Torrance “Squalle” Wilcher expected to offer expertise to the University of Georgia’s Diva Dawgs Step Team from his years performing and coaching step groups, but after seeing the group’s potential and his own love for step reflected by the members, he decided to become their coach.
Now under the League of Step program that Wilcher founded to mentor step students in the Athens area and help them overcome adversity, the Diva Dawgs Step Team is making community service an integral part of its mission — mentoring local grade-school kids in step, school and life.
The LoS is an Athens-based studio that incorporates the art of step, mentorship, tutoring and community engagement. The program helps students ranging from second grade to high school seniors, offering activities like goal-setting, art workshops, poetry nights and lessons on financial literacy to foster self-sufficiency.
“You know there's a lot of wrong in the community [of Athens] as far as the Black people [go]. We don't have much opportunity; we are not paid what we deserve. The kids don't have as much opportunity as they should,” Wilcher said.
Stepping up the grades
Keeping the students busy is a primary goal of the mentorship program, but Wilcher believes it’s saving lives. These young students have positive influences from members in the community like the Diva Dawgs mentors, and always have a home in the LoS studio.
Graceann Frias, a middle schooler and student at the LoS, said she practices three times a week, with the two-hour rehearsal blocks including time for homework and learning or reviewing steps.
Students are paired with a mentor for one-on-one attention, and the organizers work to match a student’s career interests with a mentor in that field.
Tamara English, a sophomore at UGA majoring in hospitality and food management, as well as a member of Diva Dawgs and its public relations manager, started working with the LoS as a math and science tutor. In the process of building the kids up to contribute to society and do things that they love, she has become attached to them.
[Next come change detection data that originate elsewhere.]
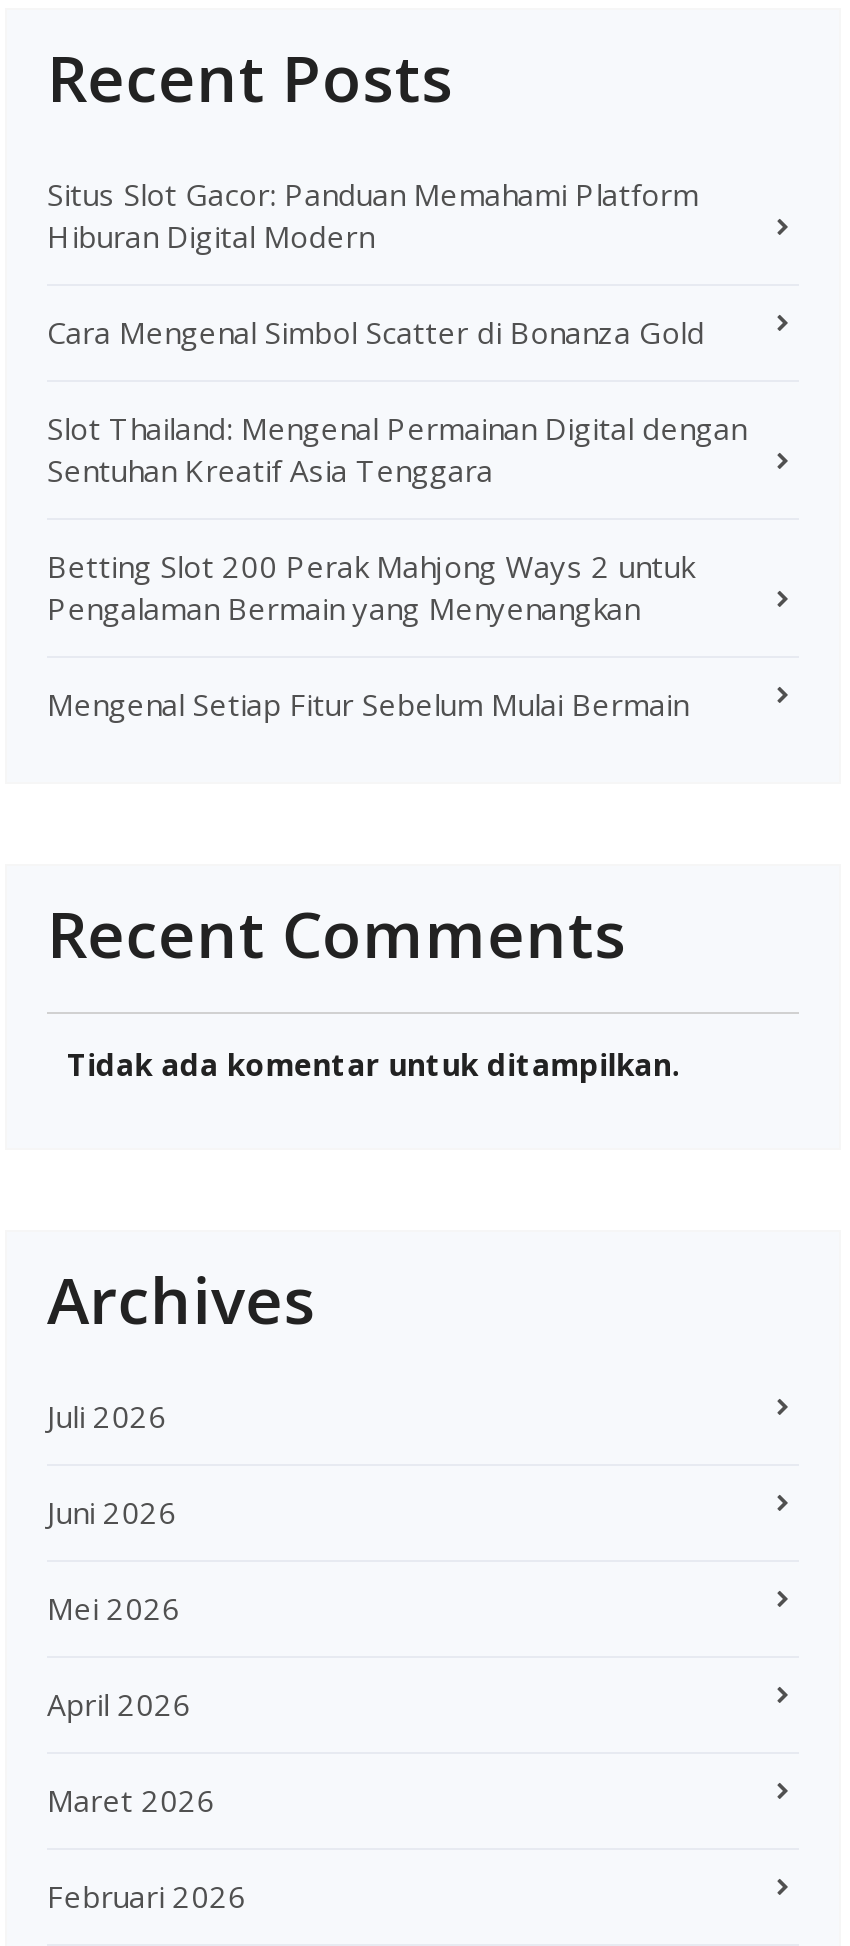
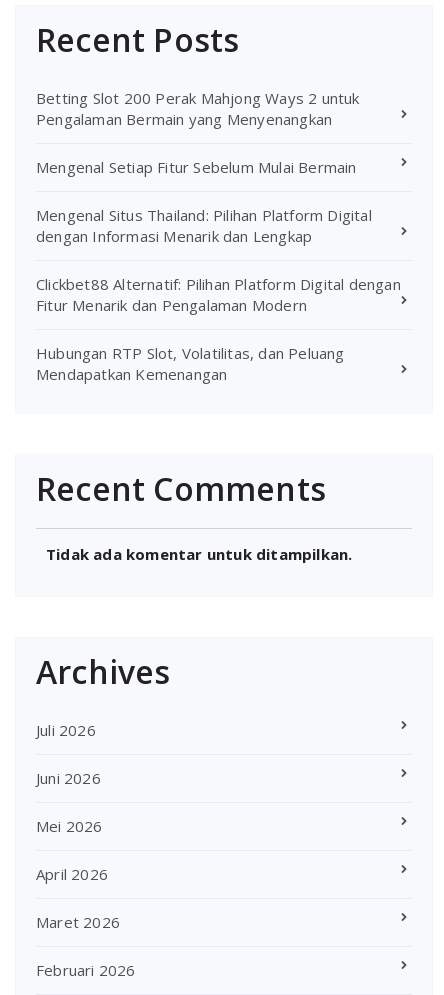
- Situs Slot Gacor: Panduan Memahami Platform
- Hiburan Digital Modern
- Cara Mengenal Simbol Scatter di Bonanza Gold
- Slot Thailand: Mengenal Permainan Digital dengan
- Sentuhan Kreatif Asia Tenggara

moved up: Betting Slot 200 Perak Mahjong Ways 2 untuk | Pengalaman Bermain yang Menyenangkan | Mengenal Setiap Fitur Sebelum Mulai Bermain

+ Mengenal Situs Thailand: Pilihan Platform Digital
+ dengan Informasi Menarik dan Lengkap
+ Clickbet88 Alternatif: Pilihan Platform Digital dengan
+ Fitur Menarik dan Pengalaman Modern
+ Hubungan RTP Slot, Volatilitas, dan Peluang
+ Mendapatkan Kemenangan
“I can't put it in my heart to leave these kids and leave them out to hang by themselves. I always feel like there's more that I can do, and I can't just sit on my butt and not do anything,” English said.
English described a typical day for a Diva Dawg mentor as working on homework, mentoring and engaging in group activities.
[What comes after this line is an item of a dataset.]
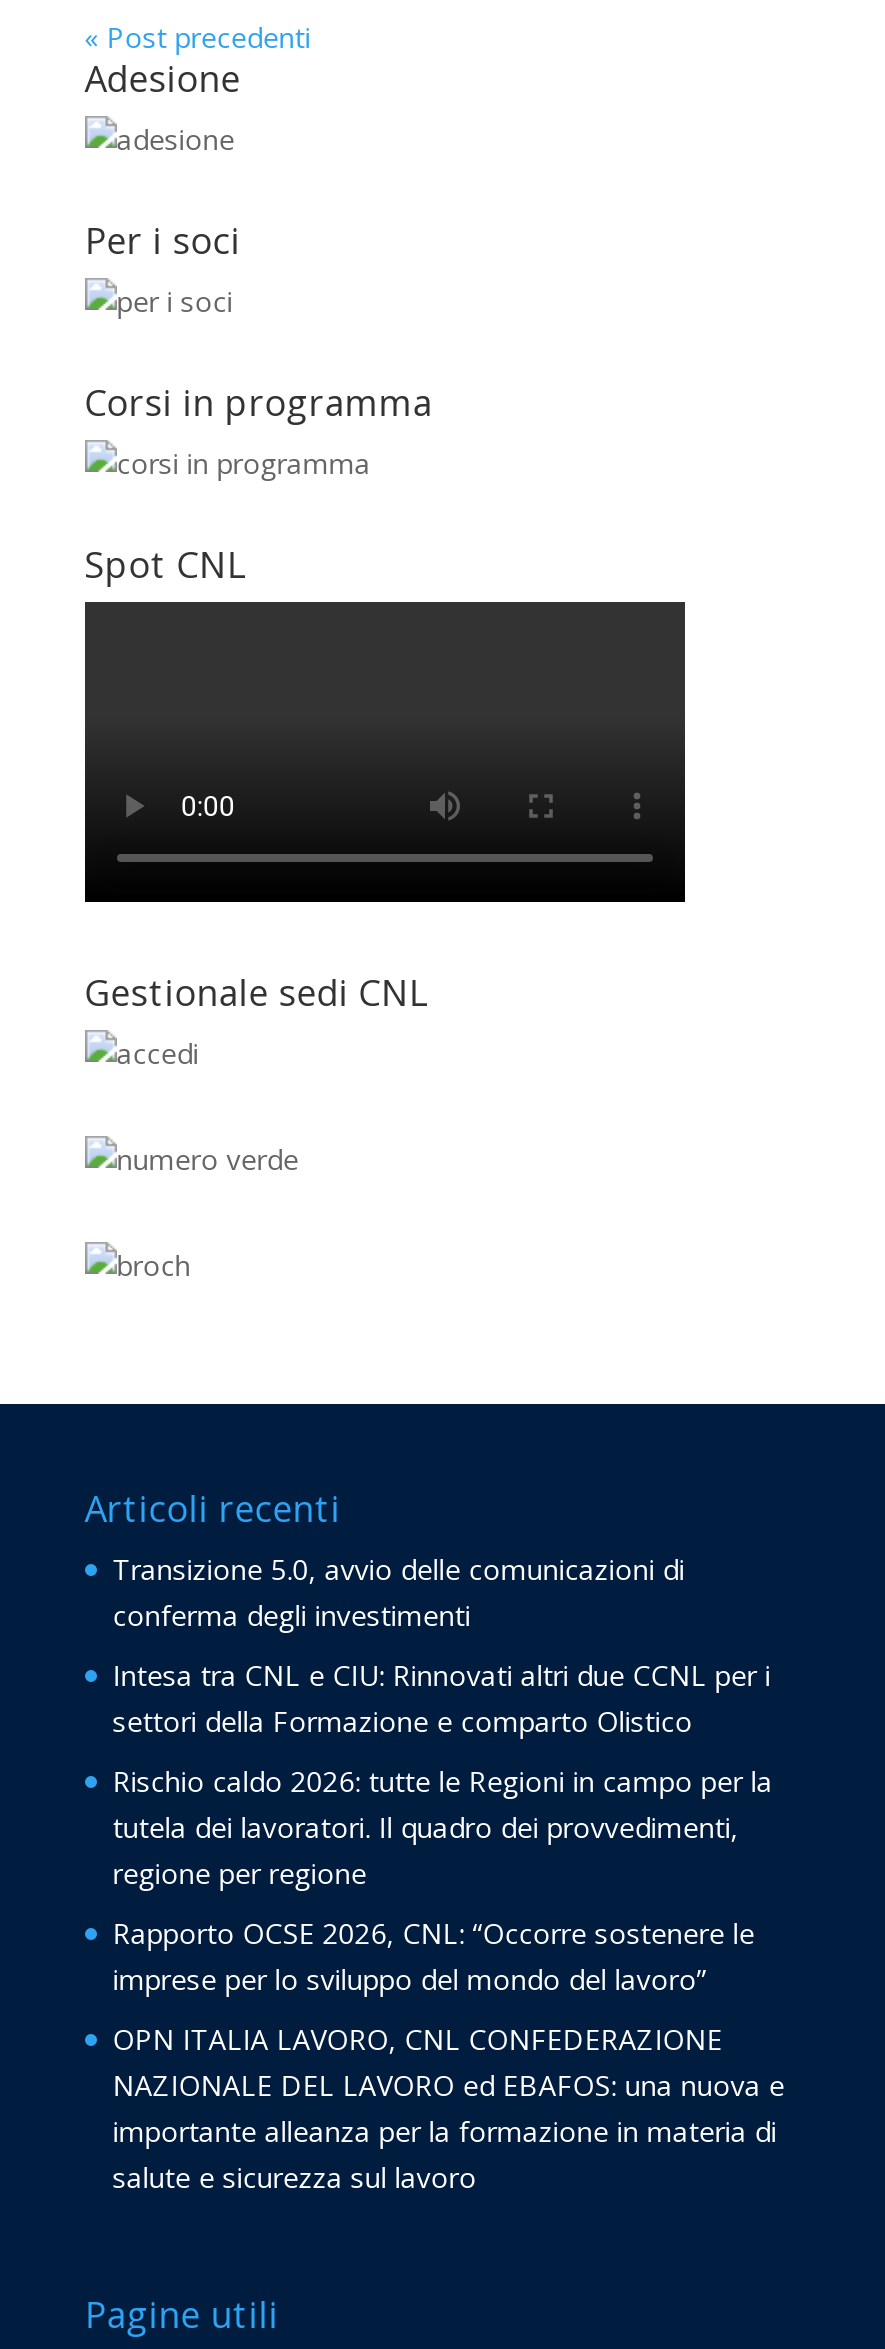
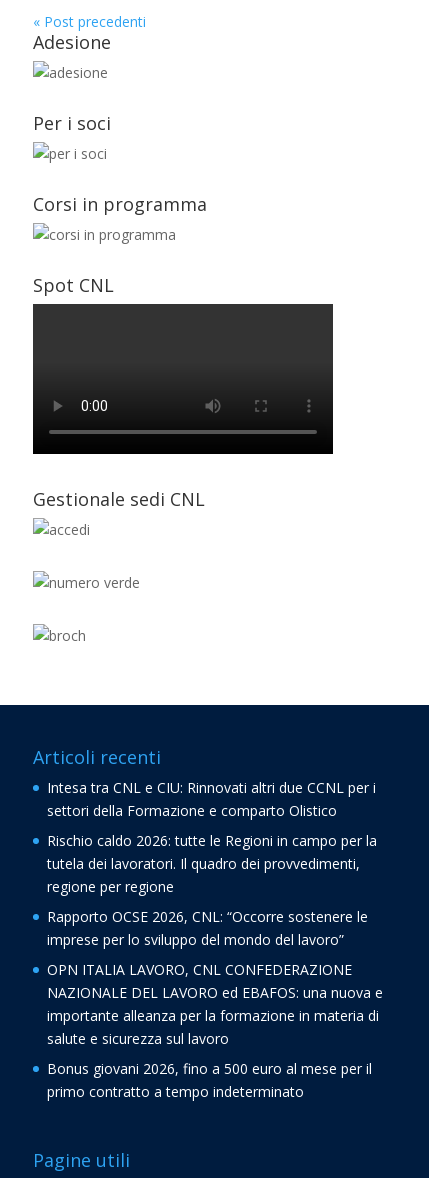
- Transizione 5.0, avvio delle comunicazioni di
- conferma degli investimenti

moved up: Intesa tra CNL e CIU: Rinnovati altri due CCNL per i | settori della Formazione e comparto Olistico | Rischio caldo 2026: tutte le Regioni in campo per la | ... | importante alleanza per la formazione in materia di | salute e sicurezza sul lavoro

+ Bonus giovani 2026, fino a 500 euro al mese per il
+ primo contratto a tempo indeterminato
De-Ambra Burroughs, a senior public relations major at UGA and the Diva Dawgs vice president, said helping the students get A’s and offering them life advice can help cultivate good relationships in their home and social lives. The mentors and fellow students in the program provide consistent support as students face social challenges during transitions between schools.
Burroughs has seen the Diva Dawgs gain members in the years since its formation, and she hopes that with increased membership more Diva Dawg members are matched with students to mentor.
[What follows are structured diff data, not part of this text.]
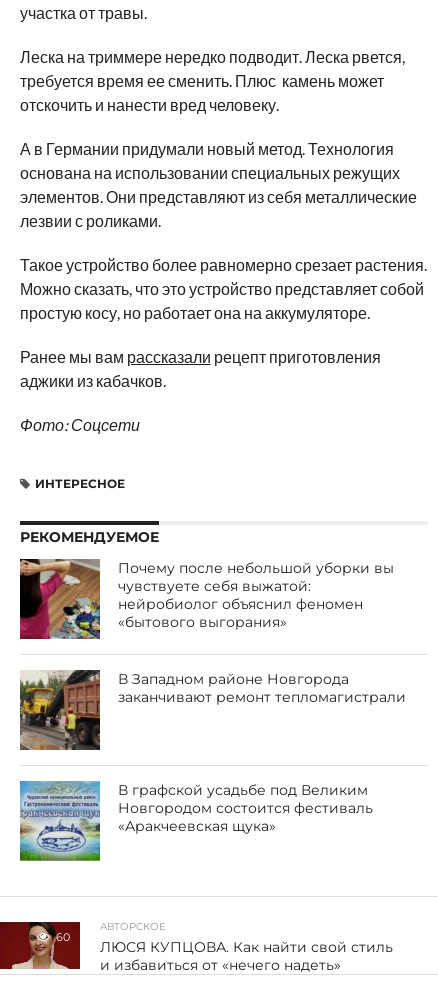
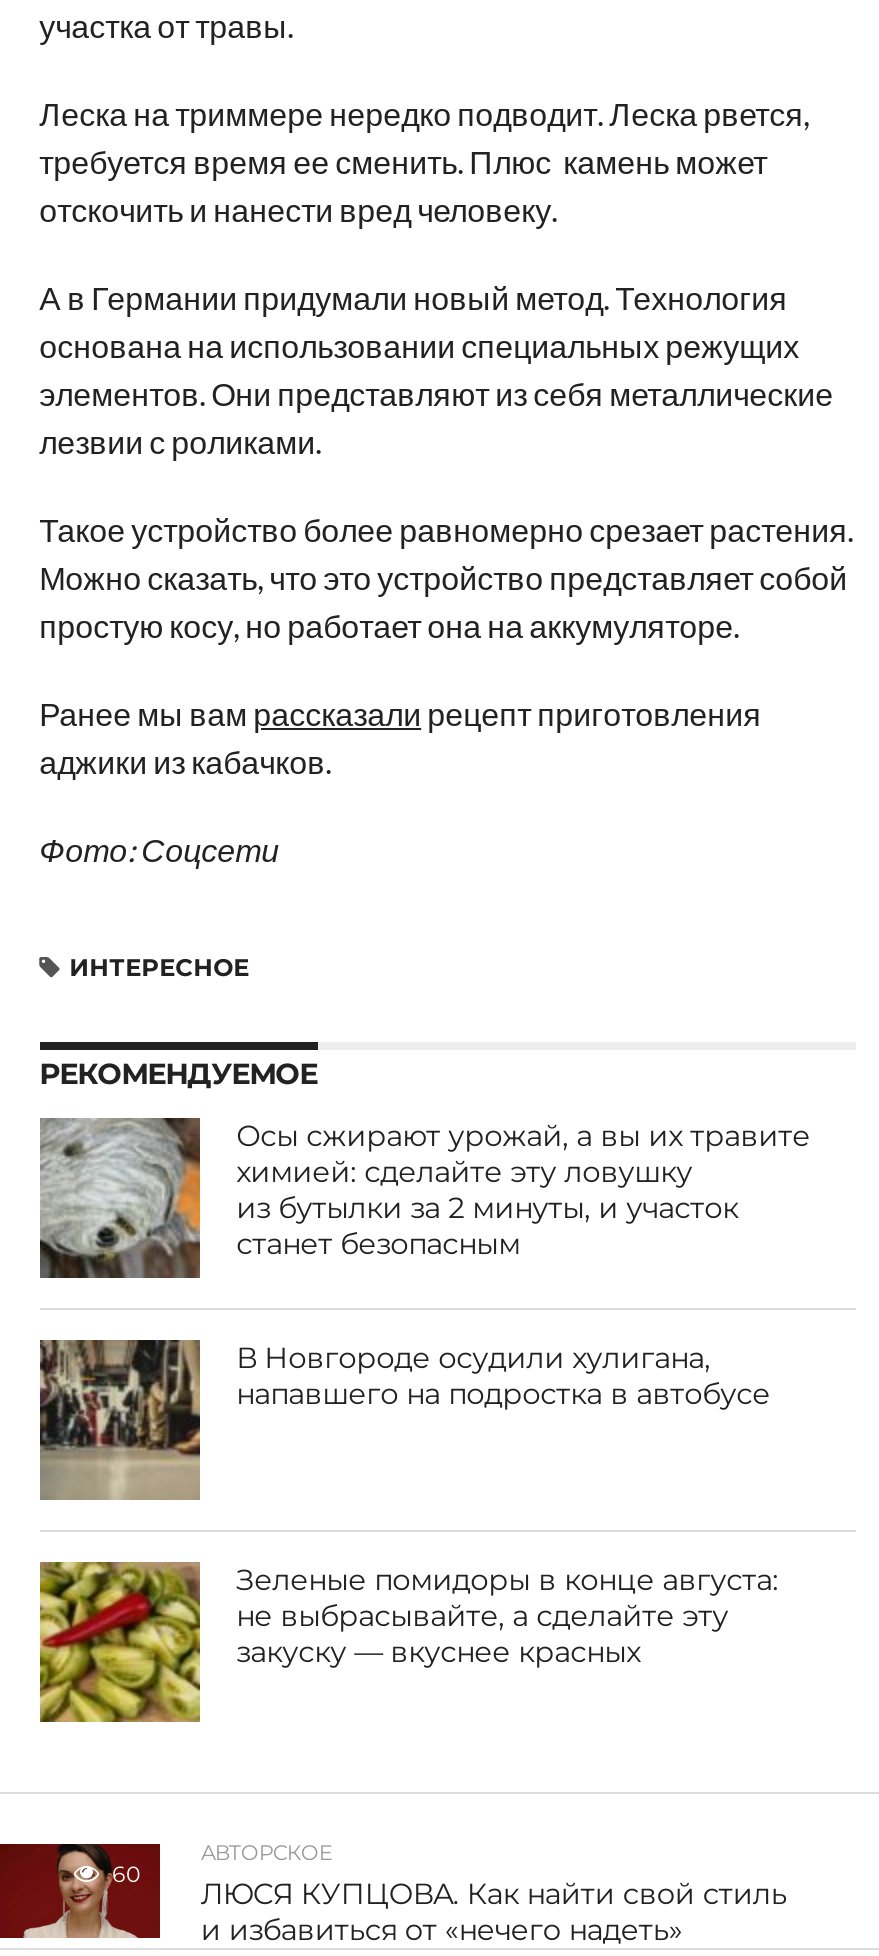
- [image]
- Почему после небольшой уборки вы
- чувствуете себя выжатой:
- нейробиолог объяснил феномен
- «бытового выгорания»
+ [image]
+ Осы сжирают урожай, а вы их травите
+ химией: сделайте эту ловушку
+ из бутылки за 2 минуты, и участок
+ станет безопасным

- [image]
- В Западном районе Новгорода
- заканчивают ремонт тепломагистрали
+ [image]
+ В Новгороде осудили хулигана,
+ напавшего на подростка в автобусе

- [image]
- В графской усадьбе под Великим
- Новгородом состоится фестиваль
- «Аракчеевская щука»
+ [image]
+ Зеленые помидоры в конце августа:
+ не выбрасывайте, а сделайте эту
+ закуску — вкуснее красных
Frias, one of Burroughs’ mentees, said mentorship has helped her as a stepper and a person. The leaders at the LoS have taught her to always be confident in things that she does, to be a leader and to just be herself.
LoS is currently working to increase the scope of their community involvement and relationship with UGA.
“This semester, we're focusing on all of our team members coming in and connecting with the kids and forming that relationship with them,” Burroughs said. “[We are] also trying to [collaborate] on community service projects, and giving them the opportunity to learn more about college life.”
By the summer, Wilcher hopes to have all the Diva Dawgs participating in the LoS mentorship.
The step team is working with Athens community leaders like Wilcher as part of an increasing effort to bridge the gap between the UGA and Athens communities. Leaders in the Diva Dawgs Step Team and the LoS encourage UGA students to find volunteer work in the community they are passionate about so they can give back during their time in Athens.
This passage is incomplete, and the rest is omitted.